Pensées suicidaires chez les jeunes

Jeune fille assise sur les marches de son école.
@ Adobe Stock

BF : la dépression est un mal qui touche énormément de personnes, dans toutes les générations, y compris les jeunes. Mais hélas, une des difficultés pour la personne qui en souffre, c’est d’en parler.

« J’ai parfois eu des pensées suicidaires – j’en suis peu fier – On croit parfois que c’est la seule manière de les faire taire, ces pensées qui me font vivre en enfer ». Ces paroles douloureuses sont du chanteur Stromae, dans une chanson qui s’intitule « l’enfer ». Il les a chantées en direct dans le 20h00 de TF1, dimanche 9 janvier, et ça a fait grand bruit, provoquant une vive émotion.
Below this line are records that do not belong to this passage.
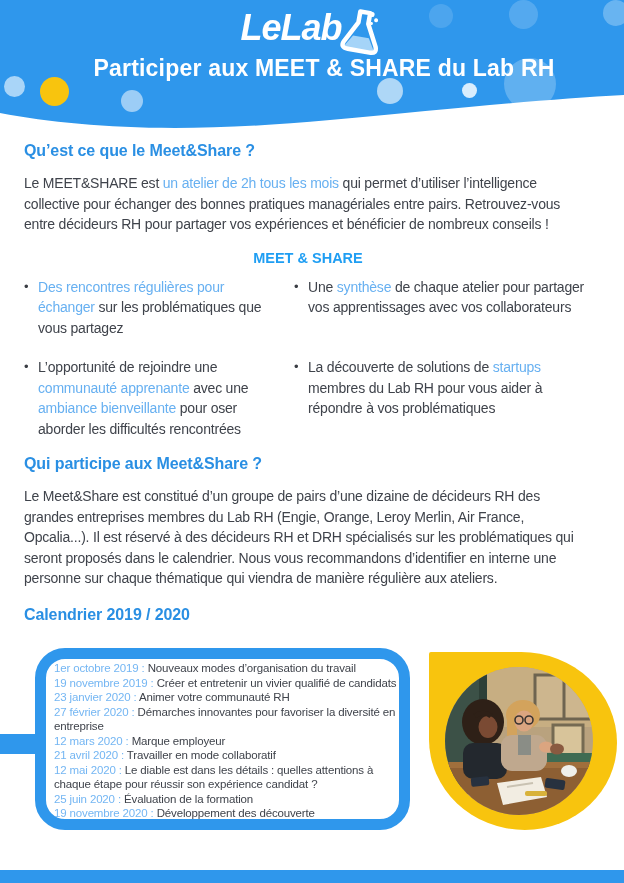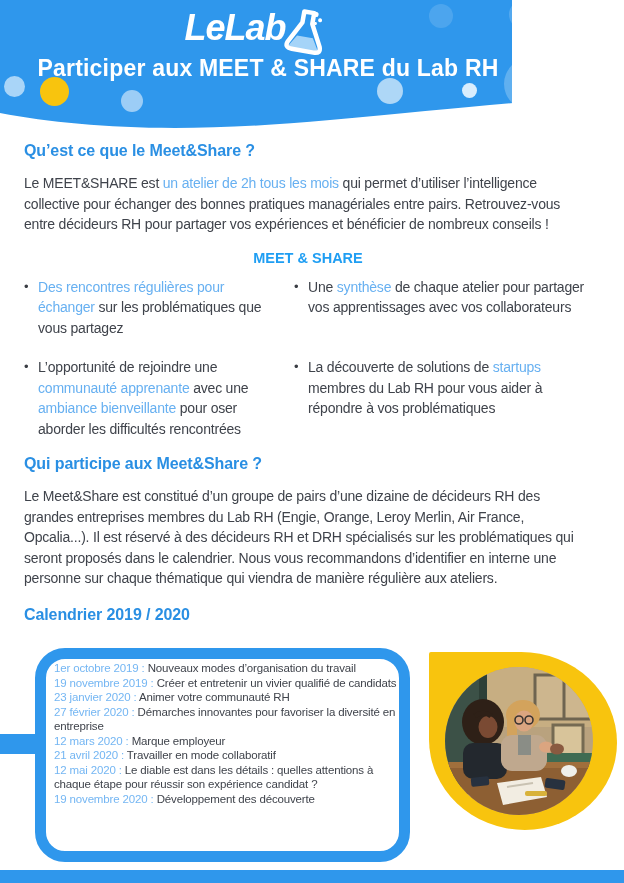--- a/index.html
+++ b/index.html
@@ -7,7 +7,7 @@
         font-family:"Liberation Sans",sans-serif;color:#3f434b;margin:0 auto;}
 
   
-  .header{position:absolute;top:0;left:0;width:512px;height:130px;background:#2f97ec;}
+  .header{position:absolute;top:0;left:0;width:624px;height:130px;background:#2f97ec;}
   .circle{position:absolute;border-radius:50%;}
   .c1{left:4px;top:76px;width:21px;height:21px;background:#a9d5f8;}
   .c2{left:40px;top:77px;width:29px;height:29px;background:#f8c40e;}

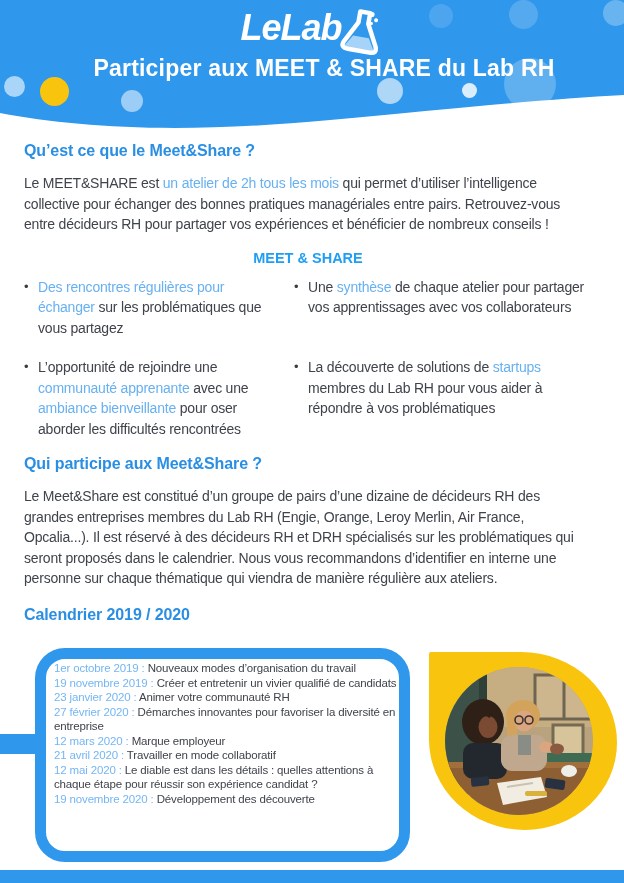--- a/index.html
+++ b/index.html
@@ -43,7 +43,7 @@
   .dot{flex:0 0 14px;color:#3a3d44;font-size:13px;}
 
   
-  .cal-box{position:absolute;left:35px;top:648px;width:375px;height:214px;
+  .cal-box{position:absolute;left:35px;top:648px;width:375px;height:182px;
            box-sizing:border-box;border:11px solid #2f97ec;border-radius:30px;
            background:#fff;padding:2px 2px 0 8px;font-size:11.5px;line-height:14.5px;
            letter-spacing:-.15px;color:#3f434b;z-index:3;}

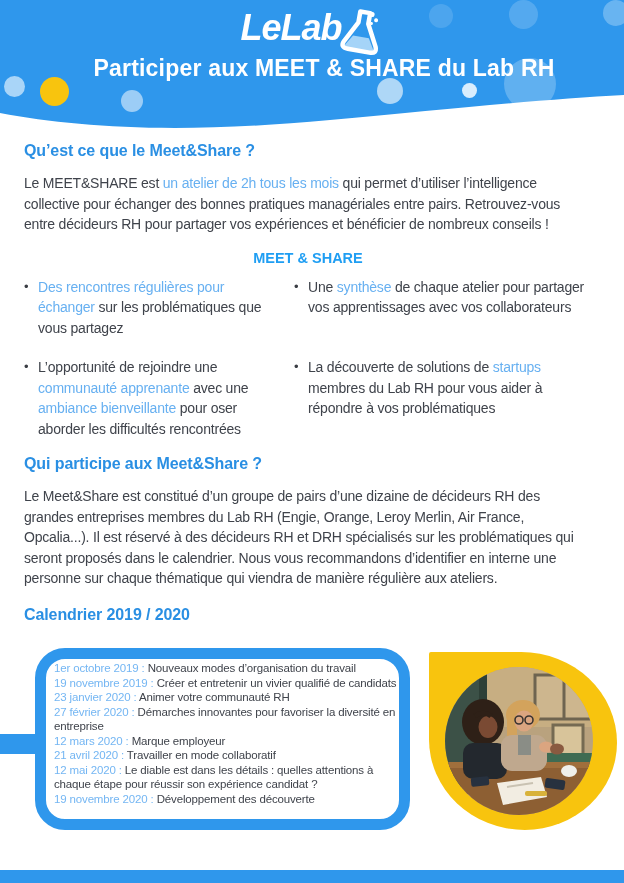--- a/index.html
+++ b/index.html
@@ -158,6 +158,9 @@
         <span class="date">12 mai 2020 :</span><span> Le diable est dans les détails : quelles attentions à chaque étape pour réussir son expérience candidat ?</span>
       </div>
 
+      <div class="event">
+        <span class="date">25 juin 2020 :</span><span> Évaluation de la formation</span>
+      </div>
 
       <div class="event">
         <span class="date">19 novembre 2020 :</span><span> Développement des découverte</span>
Le chanteur venait faire sur le plateau sa communication au sujet de son nouvel album qu’il vient de sortir après sept ans de silence.

BF : Quel est cet enfer dont parle Stromae ?
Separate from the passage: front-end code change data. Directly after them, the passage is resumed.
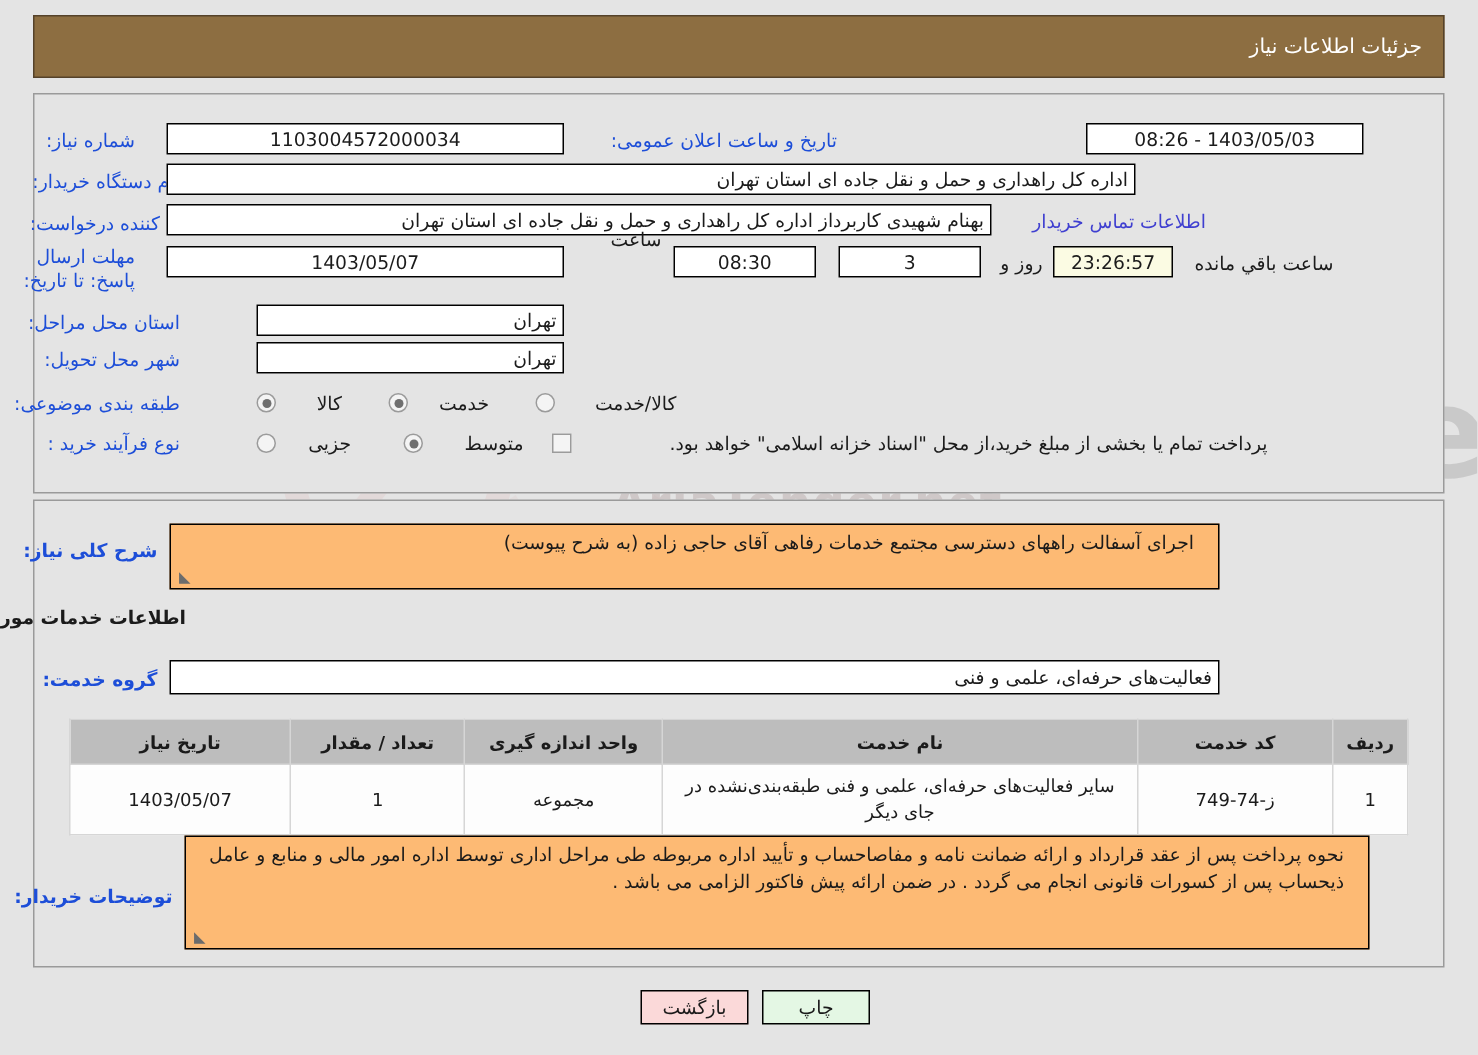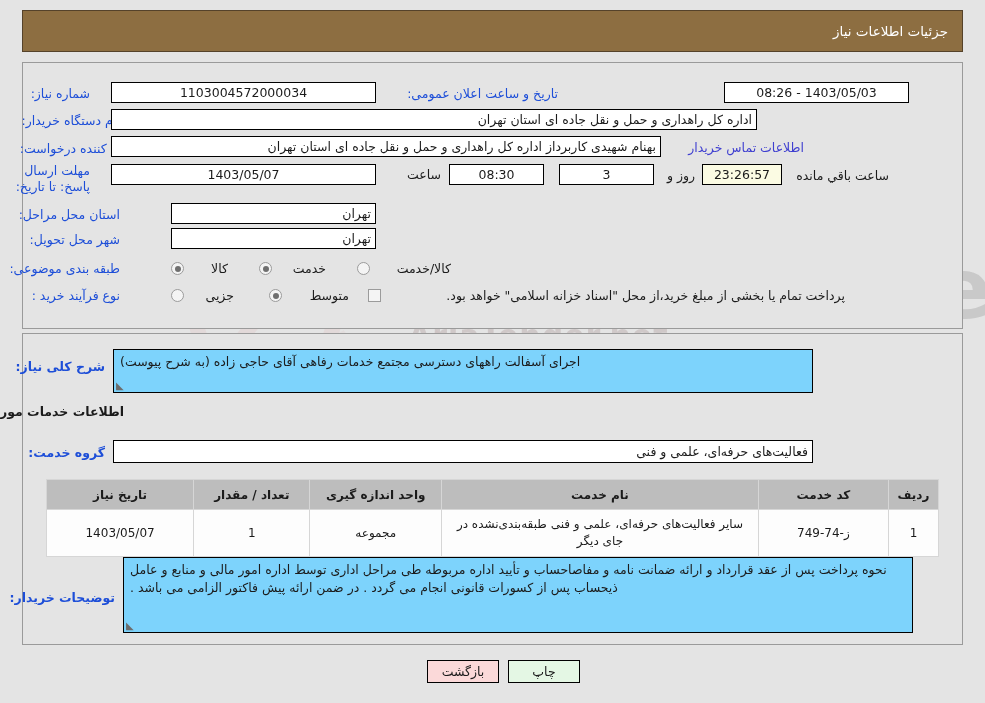--- a/index.html
+++ b/index.html
@@ -269,7 +269,7 @@
 
   <div class="lbl wrap" style="right:895px; top:163px; width:90px; line-height:16px;">مهلت ارسال پاسخ: تا تاریخ:</div>
   <div class="fld center" style="right:609px; top:164px; width:265px;">1403/05/07</div>
-  <div class="plain" style="right:544px; top:167px;">ساعت</div>
+  <div class="plain" style="right:544px; top:152px;">ساعت</div>
   <div class="fld center" style="right:441px; top:164px; width:95px;">08:30</div>
   <div class="fld center" style="right:331px; top:164px; width:95px;">3</div>
   <div class="plain" style="right:290px; top:168px;">روز و</div>

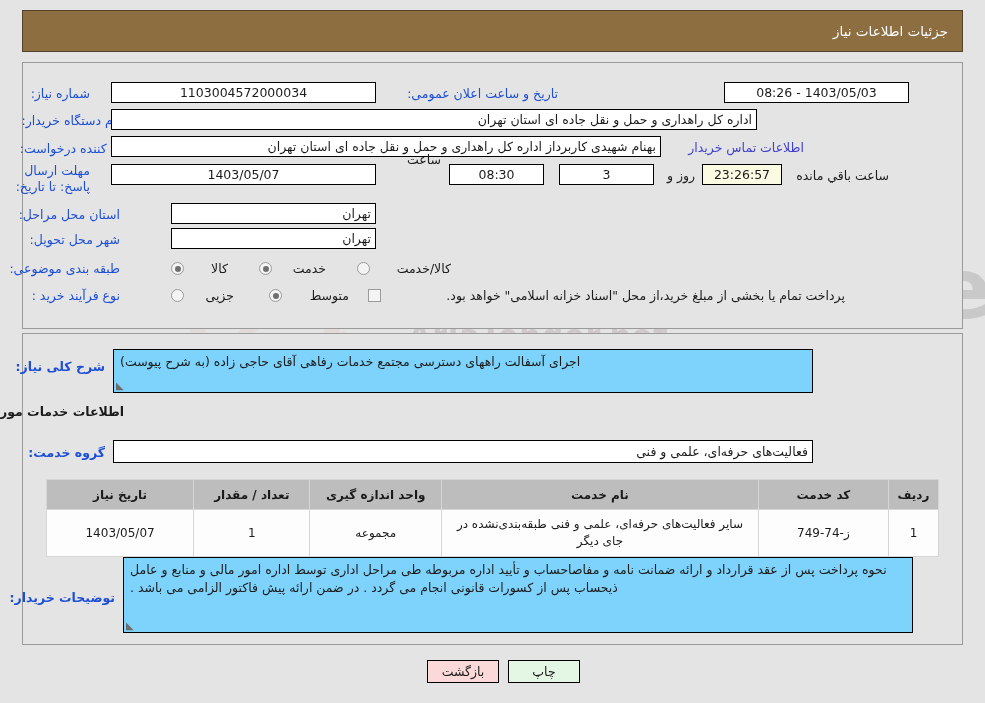--- a/index.html
+++ b/index.html
@@ -149,12 +149,12 @@
     position: absolute;
     box-sizing: border-box;
     border: 1px solid #000000;
-    background: #7dd3fc;
+    background: #fdba74;
     font-size: 12.5px;
     color: #1b1b1b;
     line-height: 18px;
     padding: 3px 16px 0 6px;
-    text-align: left;
+    text-align: right;
     z-index: 12;
     overflow: hidden;
   }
C’est cette longue dépression diagnostiquée en 2015, qu’il a traversée et dont il sort enfin. Rappelez-vous Bruno, Stromae aborde volontiers les sujets graves de sa vie : on se souvient de « Papaoutai » qui mettait en musique le double drame de son père absent puis assassiné. Mais aussi de « Formidable » qui relatait l’errance d’un homme qui a trop bu. Et maintenant, c’est donc sa dépression qu’il vient conter dans cette chanson autobiographique. Les mots sont puissants, l’interprétation grandiose. « Ce nouveau titre va rendre service à la société –commente dans La Voix du nord Pierre Grandgenèvre, psychiatre au CHU de Lille, spécialisé en suicidologie.

La solitude a explosé chez les jeunes du fait de l’épidémie, qui ne se trouvent plus reliés que par les réseaux sociaux.
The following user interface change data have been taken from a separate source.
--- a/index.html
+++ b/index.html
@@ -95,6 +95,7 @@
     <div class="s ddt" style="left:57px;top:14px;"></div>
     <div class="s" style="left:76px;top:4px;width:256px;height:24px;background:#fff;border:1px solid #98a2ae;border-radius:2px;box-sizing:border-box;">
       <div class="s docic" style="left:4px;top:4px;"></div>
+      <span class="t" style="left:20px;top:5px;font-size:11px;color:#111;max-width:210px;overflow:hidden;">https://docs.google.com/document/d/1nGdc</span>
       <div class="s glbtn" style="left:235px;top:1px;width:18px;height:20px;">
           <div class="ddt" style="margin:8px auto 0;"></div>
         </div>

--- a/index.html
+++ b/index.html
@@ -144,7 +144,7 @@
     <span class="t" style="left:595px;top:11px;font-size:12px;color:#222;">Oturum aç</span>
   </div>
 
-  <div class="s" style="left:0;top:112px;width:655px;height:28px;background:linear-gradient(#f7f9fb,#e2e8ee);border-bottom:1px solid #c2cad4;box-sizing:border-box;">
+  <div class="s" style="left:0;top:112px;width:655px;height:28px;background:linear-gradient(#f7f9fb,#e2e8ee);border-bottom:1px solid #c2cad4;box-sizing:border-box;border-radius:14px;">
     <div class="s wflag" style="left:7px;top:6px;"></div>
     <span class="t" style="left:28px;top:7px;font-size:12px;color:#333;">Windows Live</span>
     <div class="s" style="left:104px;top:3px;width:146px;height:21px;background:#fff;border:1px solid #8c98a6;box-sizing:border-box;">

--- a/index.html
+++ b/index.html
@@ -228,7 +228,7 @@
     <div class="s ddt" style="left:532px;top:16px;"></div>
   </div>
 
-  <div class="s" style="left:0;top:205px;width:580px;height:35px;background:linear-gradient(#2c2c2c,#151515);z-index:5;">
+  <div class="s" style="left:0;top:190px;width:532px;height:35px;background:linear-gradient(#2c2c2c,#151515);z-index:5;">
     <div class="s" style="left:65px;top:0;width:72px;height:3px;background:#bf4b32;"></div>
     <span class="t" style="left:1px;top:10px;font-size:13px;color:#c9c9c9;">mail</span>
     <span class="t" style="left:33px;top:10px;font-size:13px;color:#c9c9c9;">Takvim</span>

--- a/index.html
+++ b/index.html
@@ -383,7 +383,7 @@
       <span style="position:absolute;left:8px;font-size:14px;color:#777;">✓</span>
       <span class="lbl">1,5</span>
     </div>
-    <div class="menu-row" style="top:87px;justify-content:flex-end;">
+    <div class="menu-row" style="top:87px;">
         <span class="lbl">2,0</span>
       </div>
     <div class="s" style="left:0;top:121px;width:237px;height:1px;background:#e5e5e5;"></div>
BF : en quoi une telle chanson peut-elle être utile ?

Parce que selon lui, « ce type de message porté par une star va permettre de libérer la parole ». Et le praticien d’expliquer que sortir du silence quand on a des pensées suicidaires est très difficile, à cause des jugements. Or il constate que Stromae a des mots très justes pour décrire l’envahissement des pensées suicidaires : « la souffrance est tellement intense qu’elle occupe toutes nos pensées » précise le psychiatre, qui salue aussi le sentiment de honte et de culpabilité qui revient au fil des couplets, et qu’il retrouve chez ses patients. Il espère ainsi que la maladie mentale sera moins stigmatisée, notamment chez les jeunes, grâce aux mots de Stromae sur ses propres maux.

Puisse-t-il avoir raison, Bruno ! Car on apprenait le lendemain dans les pages de Libération qu’il y a eu explosion des gestes suicidaires chez les jeunes en 2021. Les causes sont multifactorielles, mais on sait, entre autres, que la solitude a explosé chez les jeunes du fait de l’épidémie, qui ne se trouvent plus reliés que par les réseaux sociaux. Or, ils ont largement relayé sur ces mêmes réseaux sociaux la chanson de Stromae, qui commence par « J’suis pas tout seul à être tout seul ». Eh bien, puisse l’artiste aider ainsi ces jeunes à se sentir moins seuls et à parler de leur souffrance.

Car s’ils y parviennent, alors il faut savoir « qu’on a plein d’outils pour la diminuer ». C’est le docteur Grandgenèvre qui nous délivre ce signe d’espoir. Pour cela, un numéro national existe, le 3114, ou encore, le service Ecoute et conseil de l’OCH, qui peut tout entendre en toute confidentialité et sans jugement aucun.